Providing a systems view of sustainable transportation
 

The Transportation Analytics and Decision Sciences seeks to find sustainable multi-modal (air, land, water, pipelines) solutions to passenger and freight transportation challenges within the broad context of environmental, social, and economic goals. The group relies on individuals and teams with multi-disciplinary skills—mathematics, statistics, engineering, computer science, economics, operations research, data analytics, geography, psychology, and other disciplines.  Research teams apply statistical and econometric modeling, machine learning, simulation, and optimization methods to data-intensive analyses.  The resulting data sets and models seek to illuminate historical performance of the transportation system with multiple metrics, to predict future performance under various scenarios and to search for optimal pathways to sustainable futures.   

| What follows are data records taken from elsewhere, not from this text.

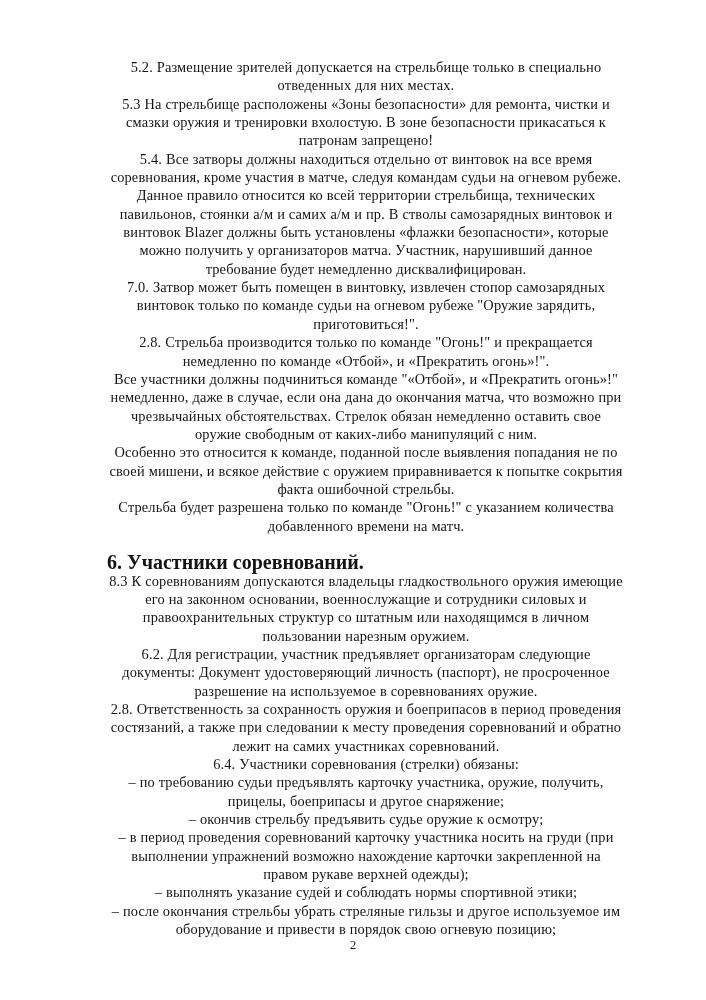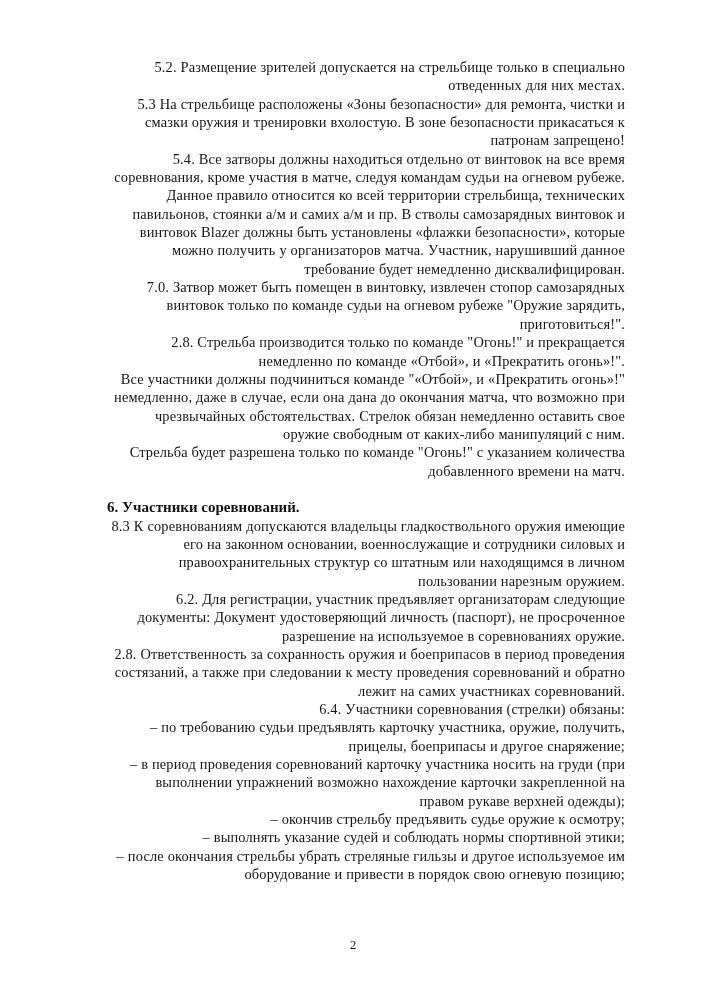--- a/index.html
+++ b/index.html
@@ -32,7 +32,7 @@
   .para {
     font-size: 14.4px;
     line-height: 18.35px;
-    text-align: right;
+    text-align: center;
     margin: 0;
     padding: 0;
     letter-spacing: 0.01em;

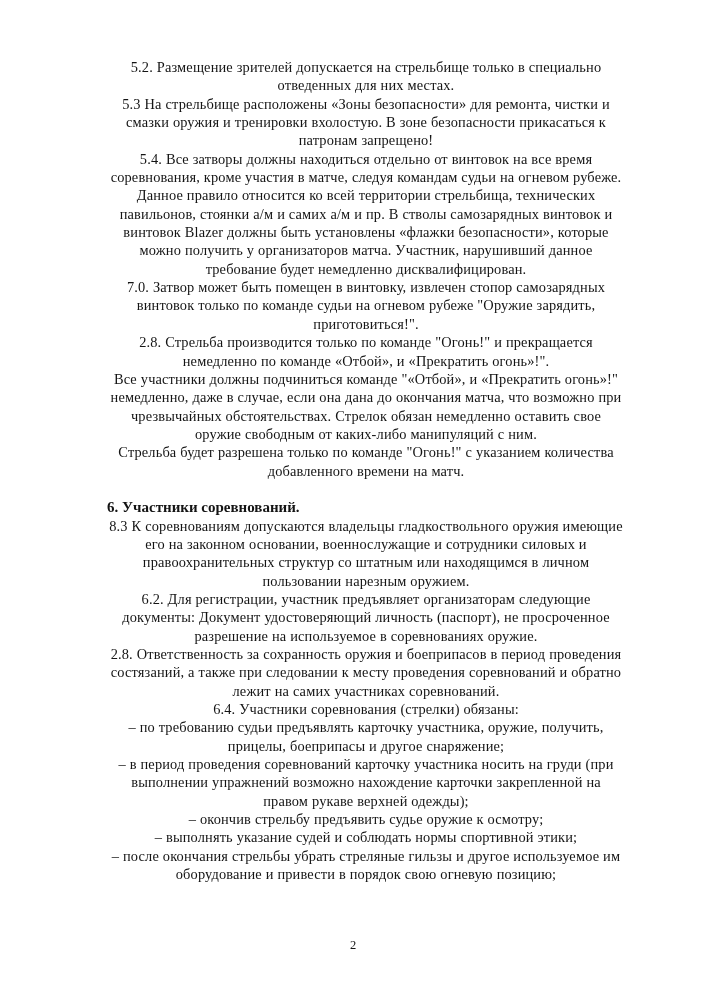--- a/index.html
+++ b/index.html
@@ -72,6 +72,7 @@
       <div class="para">7.0. Затвор может быть помещен в винтовку, извлечен стопор самозарядных винтовок только по команде судьи на огневом рубеже "Оружие зарядить, приготовиться!".</div>
       <div class="para">2.8. Стрельба производится только по команде "Огонь!" и прекращается немедленно по команде «Отбой», и «Прекратить огонь»!".</div>
       <div class="para">Все участники должны подчиниться команде "«Отбой», и «Прекратить огонь»!" немедленно, даже в случае, если она дана до окончания матча, что возможно при чрезвычайных обстоятельствах. Стрелок обязан немедленно оставить свое оружие свободным от каких-либо манипуляций с ним.</div>
+      <div class="para">Особенно это относится к команде, поданной после выявления попадания не по своей мишени, и всякое действие с оружием приравнивается к попытке сокрытия факта ошибочной стрельбы.</div>
       <div class="para">Стрельба будет разрешена только по команде "Огонь!" с указанием количества добавленного времени на матч.</div>
       <div class="spacer"></div>
       <div class="heading">6. Участники соревнований.</div>

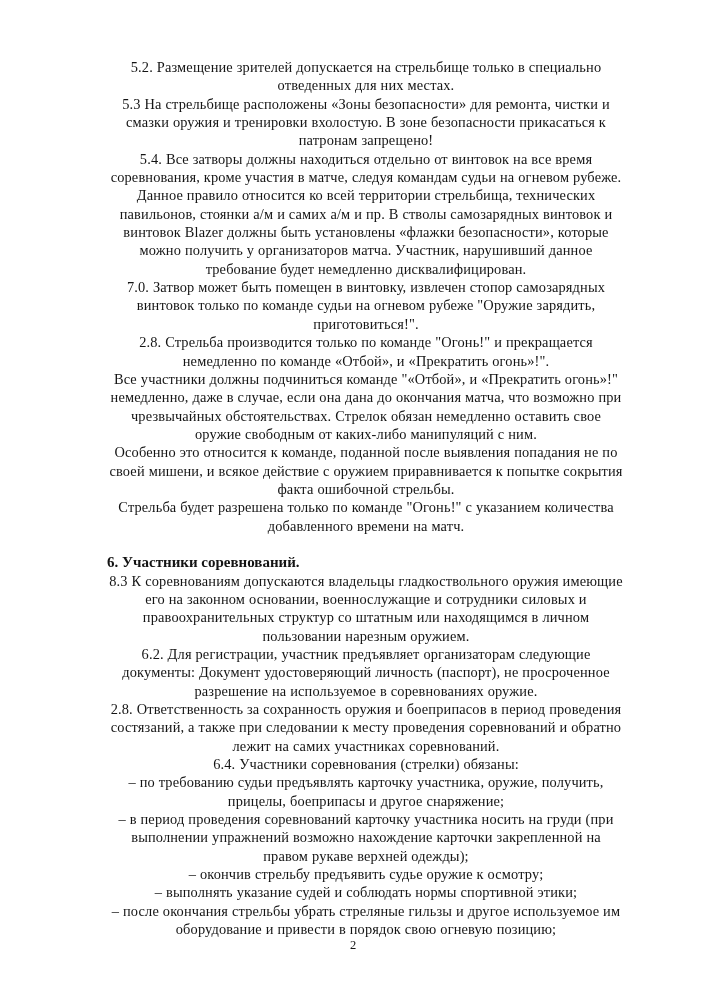--- a/index.html
+++ b/index.html
@@ -40,7 +40,7 @@
     -webkit-font-smoothing: antialiased;
   }
   .heading {
-    font-size: 15px;
+    font-size: 20px;
     line-height: 18.35px;
     font-weight: bold;
     margin: 0;

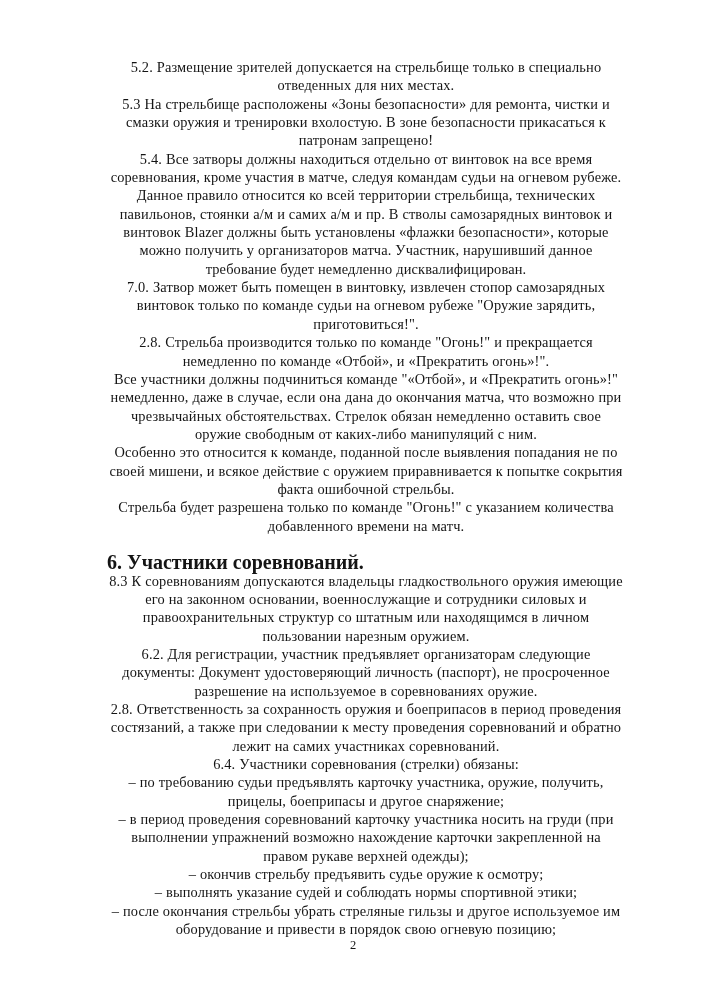--- a/index.html
+++ b/index.html
@@ -81,8 +81,8 @@
       <div class="para">2.8. Ответственность за сохранность оружия и боеприпасов в период проведения состязаний, а также при следовании к месту проведения соревнований и обратно лежит на самих участниках соревнований.</div>
       <div class="para">6.4. Участники соревнования (стрелки) обязаны:</div>
       <div class="para">– по требованию судьи предъявлять карточку участника, оружие, получить, прицелы, боеприпасы и другое снаряжение;</div>
+      <div class="para">– окончив стрельбу предъявить судье оружие к осмотру;</div>
       <div class="para">– в период проведения соревнований карточку участника носить на груди (при выполнении упражнений возможно нахождение карточки закрепленной на правом рукаве верхней одежды);</div>
-      <div class="para">– окончив стрельбу предъявить судье оружие к осмотру;</div>
       <div class="para">– выполнять указание судей и соблюдать нормы спортивной этики;</div>
       <div class="para">– после окончания стрельбы убрать стреляные гильзы и другое используемое им оборудование и привести в порядок свою огневую позицию;</div>
     </div>

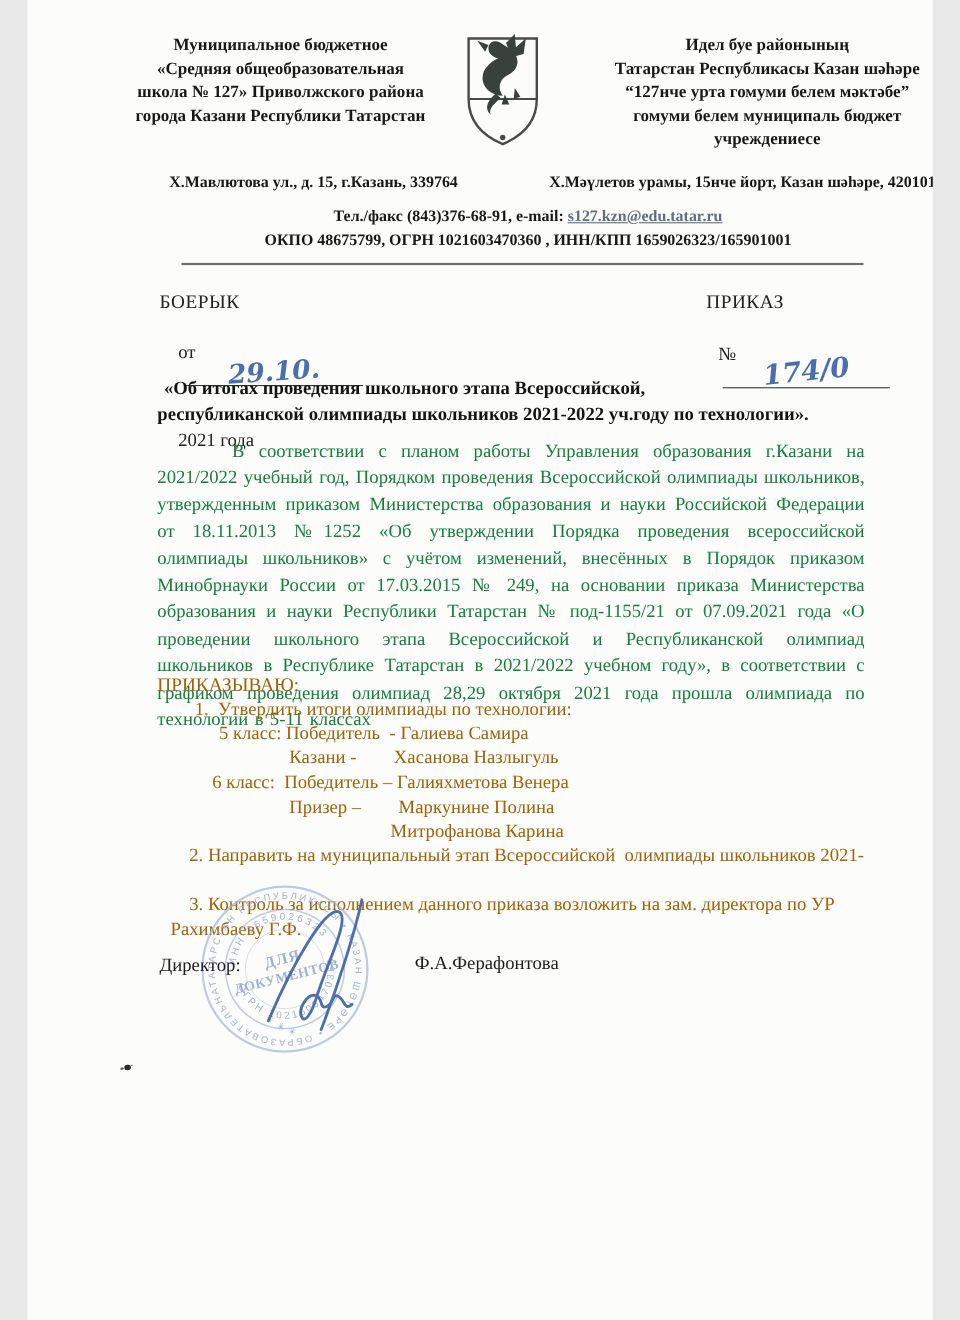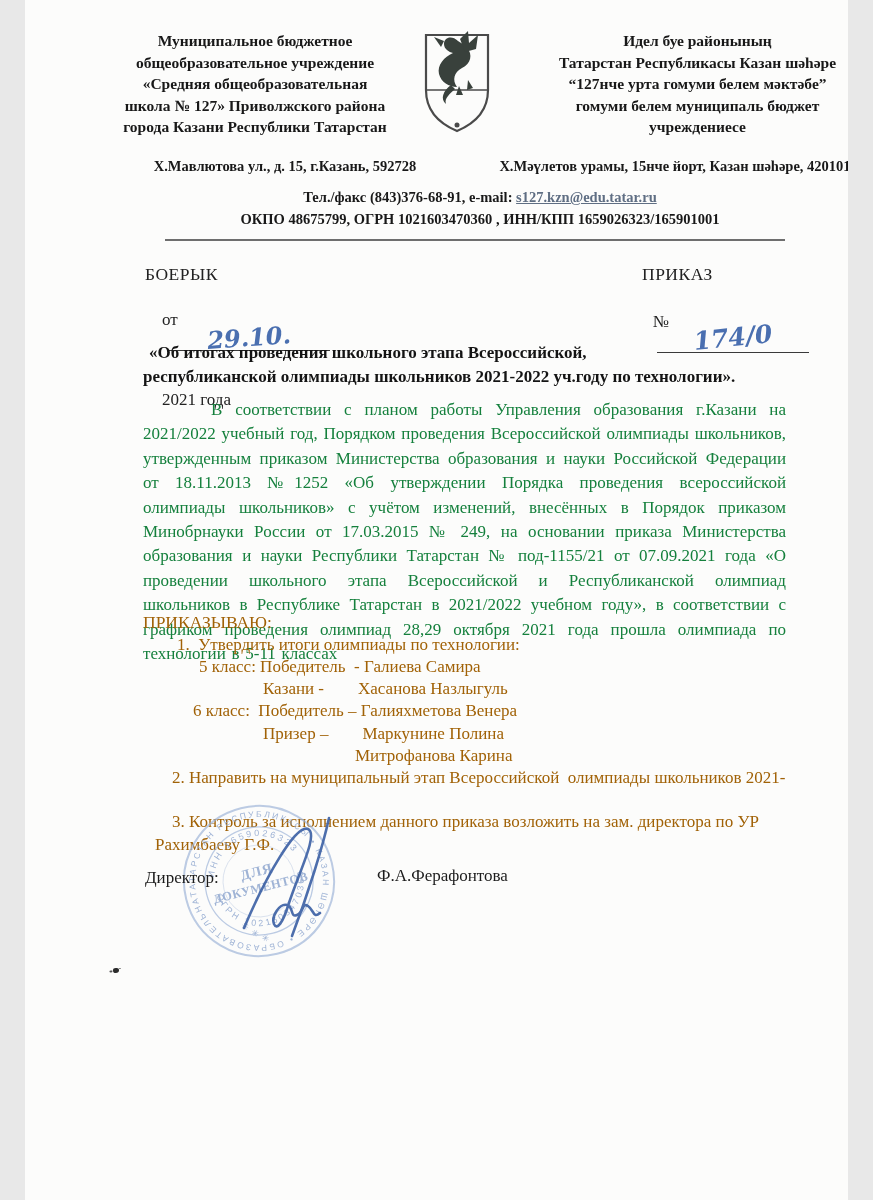--- a/index.html
+++ b/index.html
@@ -46,7 +46,6 @@
 
   <div class="abs org" style="left:80px;top:30px;width:300px;">
     <div>Муниципальное бюджетное</div>
-    <div>общеобразовательное учреждение</div>
     <div>«Средняя общеобразовательная</div>
     <div>школа № 127» Приволжского района</div>
     <div>города  Казани Республики Татарстан</div>

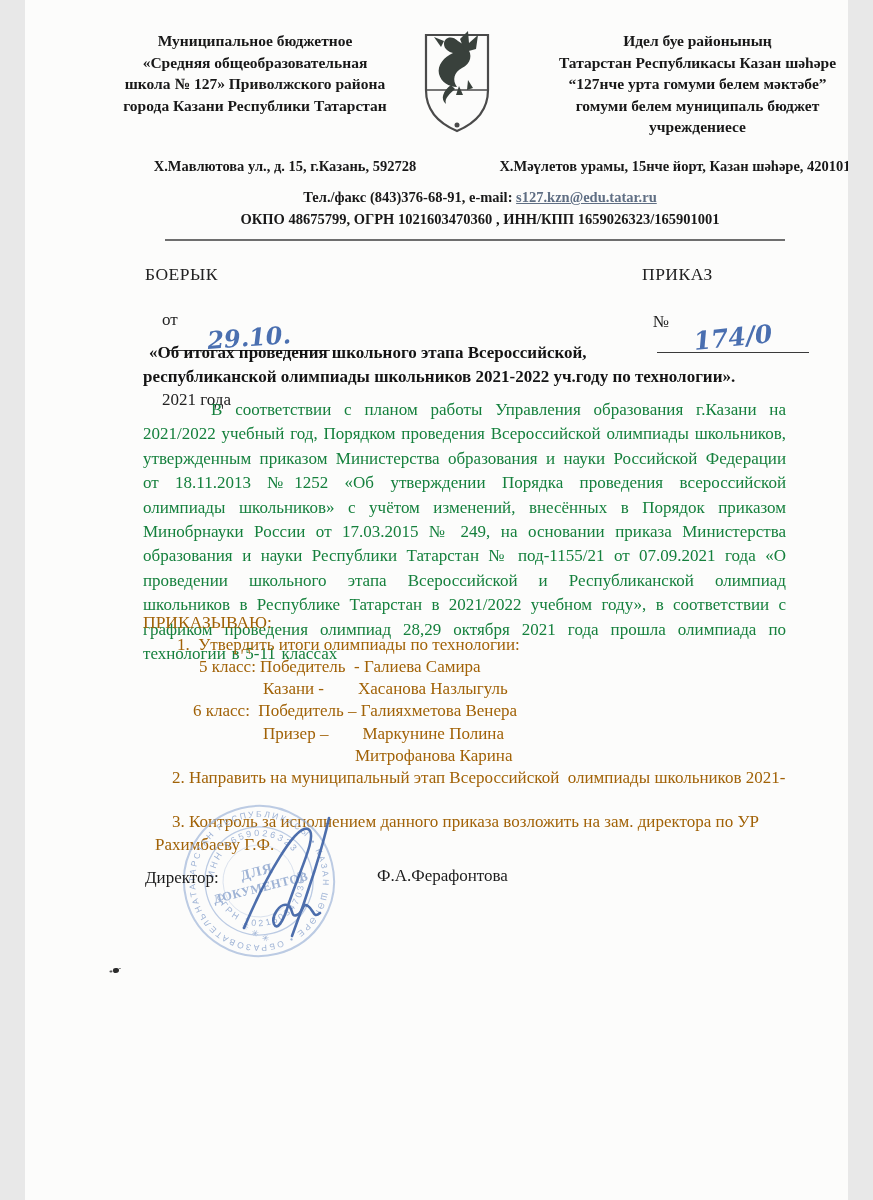--- a/index.html
+++ b/index.html
@@ -76,7 +76,7 @@
     <div>учреждениесе</div>
   </div>
 
-  <div class="abs addr" style="left:90px;top:158px;width:340px;">Х.Мавлютова ул., д. 15, г.Казань, 592728</div>
+  <div class="abs addr" style="left:90px;top:158px;width:340px;">Х.Мавлютова ул., д. 15, г.Казань, 339764</div>
   <div class="abs addr" style="left:435px;top:158px;width:430px;">Х.Мәүлетов урамы, 15нче йорт, Казан шәһәре, 420101</div>
 
   <div class="abs contact" style="left:60px;top:186px;width:790px;">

The goal is to help public and private decision makers envision the future demand for transportation, how alternative approaches along with their potential obstacles and risks address the demand, and what are the most sustainable pathways forward.  This help may come in the form of data on freight and passenger movements, predictions of the adoption rate for a new technology such as electric vehicles, or models of the optimal build-out of new transportation related infrastructure such as highways, locks and dams, electric charging stations, and intermodal infrastructure.  In addition to traditional research reports and journal articles, the group produces maps, interactive data visualizations, and a variety of online resources such as The Transportation Energy Data Book, the Freight Analysis Framework, the National Household Travel Survey, and FuelEconomy.gov.  These are used internationally by researchers, transportation planners, policy makers, and the general public.